49: How do you make new friendships that last? #lifewidelearning16 @mrchase
— Ben Wilkoff (@bhwilkoff) February 18, 2016
My first master’s degree took a year to complete. It was a whirlwind of activity that rarely gave me the space to pause and connect with folks on more than an academic and discursive level. And as much as I love a good classroom discussion, I can’t say the experience left me with more than a handful of people whom I call friends.
Though we were in different programs, Paul and I found ourselves in many of the same classes across both of our semesters. I liked how his brain worked. I loved how he listened, paused, and deployed questions that had just enough of his own ideas lining them while still pulling out more of the thinking of the other person.
While I don’t have it in writing anywhere, I’ve got a hunch Paul felt the same way about me.
This mutual admiration made it sting quite a little bit when, facing the end of our year, Paul and I had the conversation. While he was glad we’d become friends, Paul explained, he wasn’t the kind of guy who really talked to people on the phone or kept in contact with people who weren’t immediately present. He was breaking up with me. I told him I understood, and in fact, I operated much the same way.
I’d been worried for a few weeks that Paul would take it as a lack of care when our daily communications abruptly ceased or went down to a trickle when we weren’t living in the same city. Worse, I was concerned he, like most people, would take this infrequent communication as an indication I no longer cared for him or wasn’t interested in what might be going on in his life.
In truth, I have a difficult time remembering time. If you and I are friends and we go years between visits, I will conceptualize us as having only parted ways moments ago when we next meet. Maybe it’s extreme object permanence, but for relationships?
Either way, Paul and I agreed to a conscious unfriendliness. In the unlikely event he and I would see each other again in person, we both agreed not to take it personally that the other hadn’t reached out more to check in.
In the four years since Paul and I said goodbye, we have seen each other in various locations across the country. When each of us was considering moving to a new job or had a major life event take place, we reached out to one another for counsel. We’ve kept checking in.
I’ve tried to figure out the why of our friendship’s sticking power. I cannot understand why Paul and I have kept in contact while I struggle to be a better friend to people I’ve known much longer and even lived with. I was part of the same group of friends all four years of college. We were inseparable. Now, I know what they are doing because of social media and from infrequent updates from the few with whom I still keep close contact.

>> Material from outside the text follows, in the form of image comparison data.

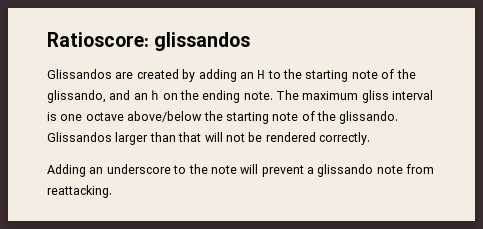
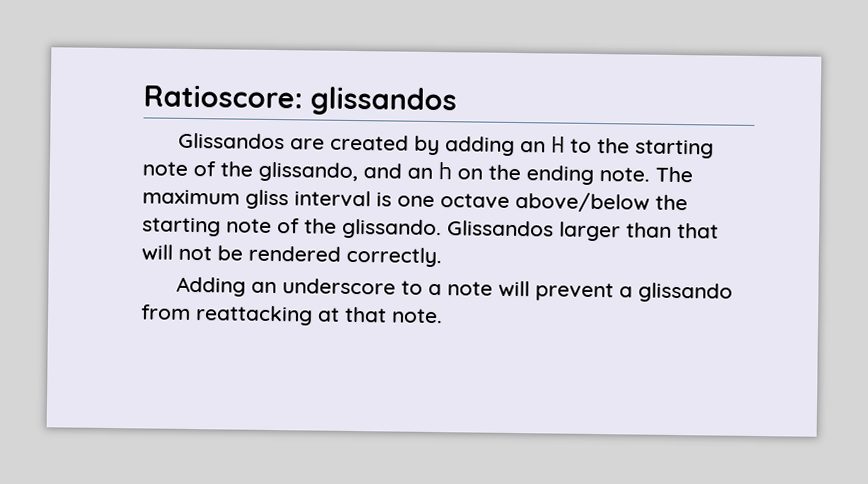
[188,164,208,174] the -> [427,283,442,296] a
[376,164,435,174] [47,185,112,198] note from reattacking. -> [141,304,443,326] from reattacking at that note.

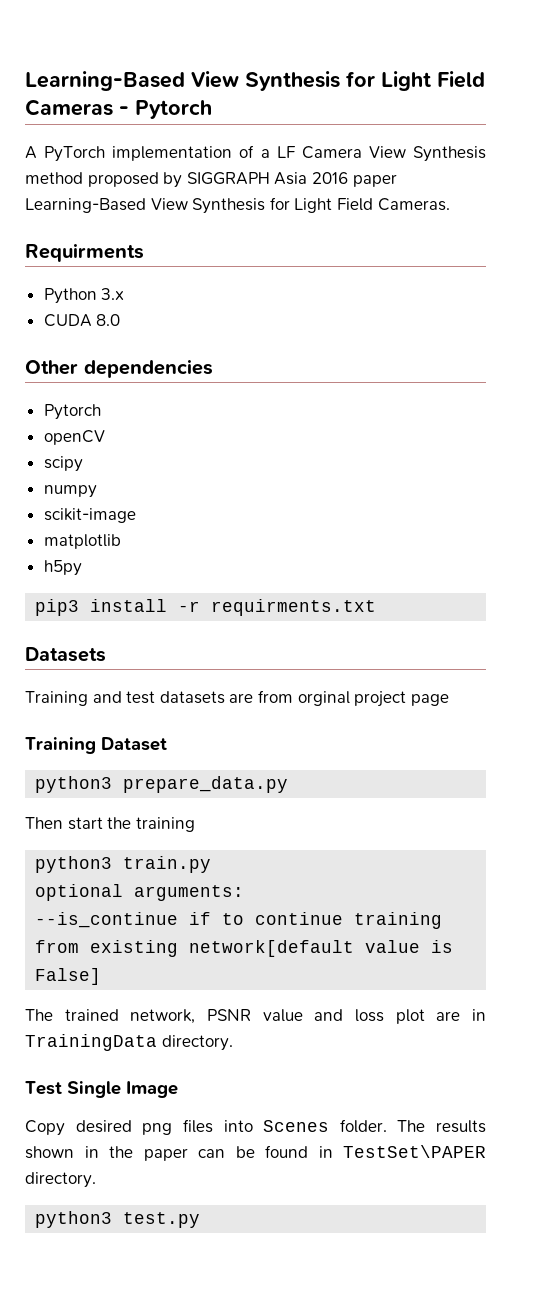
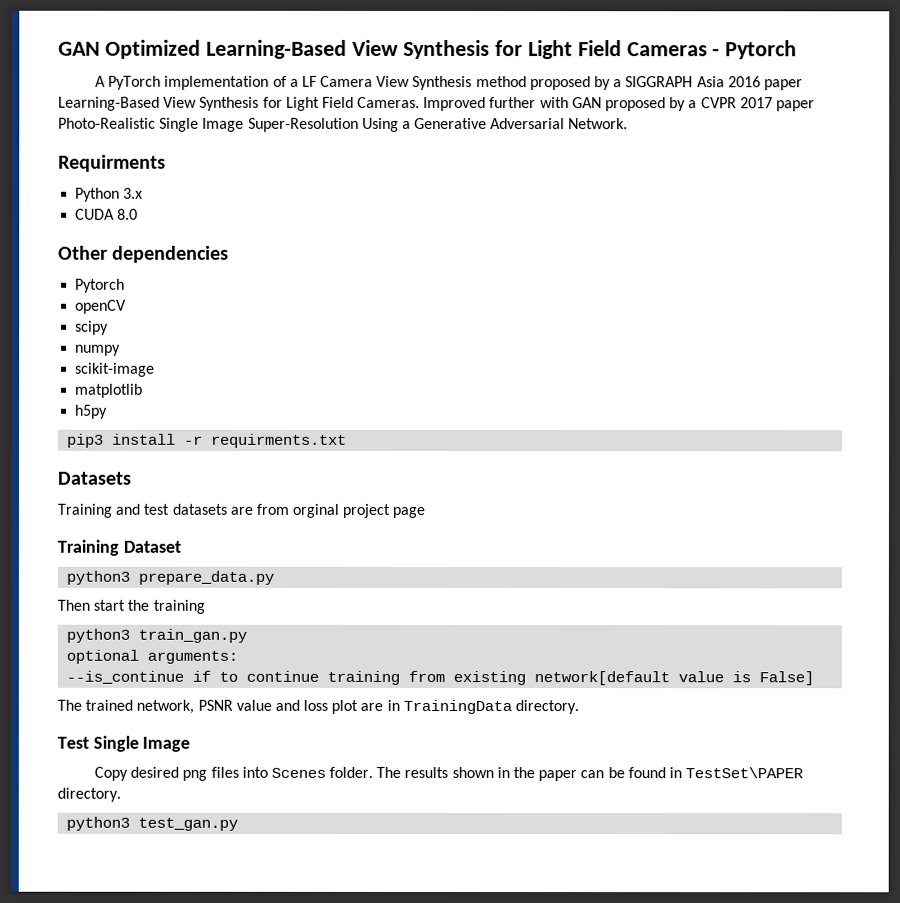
(25, 81) none -> [58,39,201,59] GAN Optimized
(183, 180) none -> [613,79,623,88] a
(450, 204) none -> [423,96,815,112] [58,117,629,132] Improved further with GAN proposed by a CVPR 2017 paper Photo-Realistic Single Image Super-Resolution Using a Generative Adversarial Network.
[123,856,212,873] train.py -> [138,628,248,643] train_gan.py
[123,1212,201,1228] test.py -> [138,817,239,831] test_gan.py

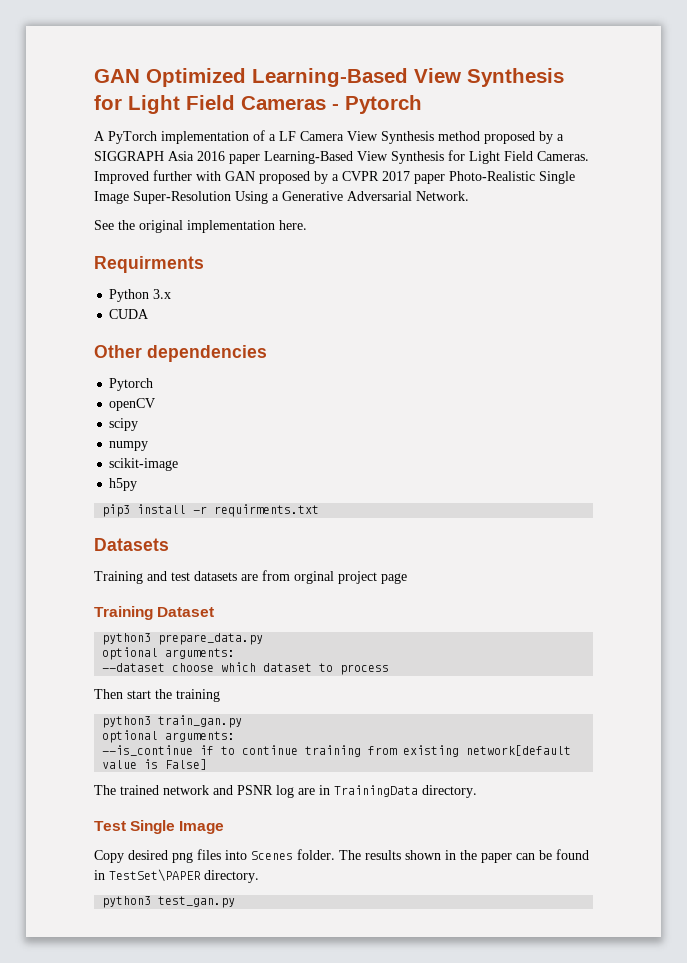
(629, 124) none -> [94,220,307,233] // See the original implementation here.
[117,208,139,220] 8.0 -> (150, 314) none
[75,383,144,398] // matplotlib -> (179, 464) none
(275, 577) none -> [102,647,236,660] [102,662,390,675] // optional arguments: // --dataset choose which dataset to process
[136,699,359,714] network, PSNR value and loss plot -> [163,785,294,798] network and PSNR log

As for the why of it, here’s what I’ve got. New friends are difficult. They come with interoperability standards that live deeper in the programming that makes you you than the surface features of family, hobbies, and the like. What’s more, we’ve all got old friends. They’re folks with whom we’ve already formed connections. We’ve written the patches necessary to meet those interoperability requirements. New friends mean a willingness to go through and debug your programming with a whole new person. Much of the time, it’s difficult to imagine making that commitment.
Then again, maybe it’s chance.
This post is part of a daily conversation between Ben Wilkoff and me. Each day Ben and I post a question to each other and then respond to one another. You can follow the questions and respond via Twitter at #LifeWideLearning16.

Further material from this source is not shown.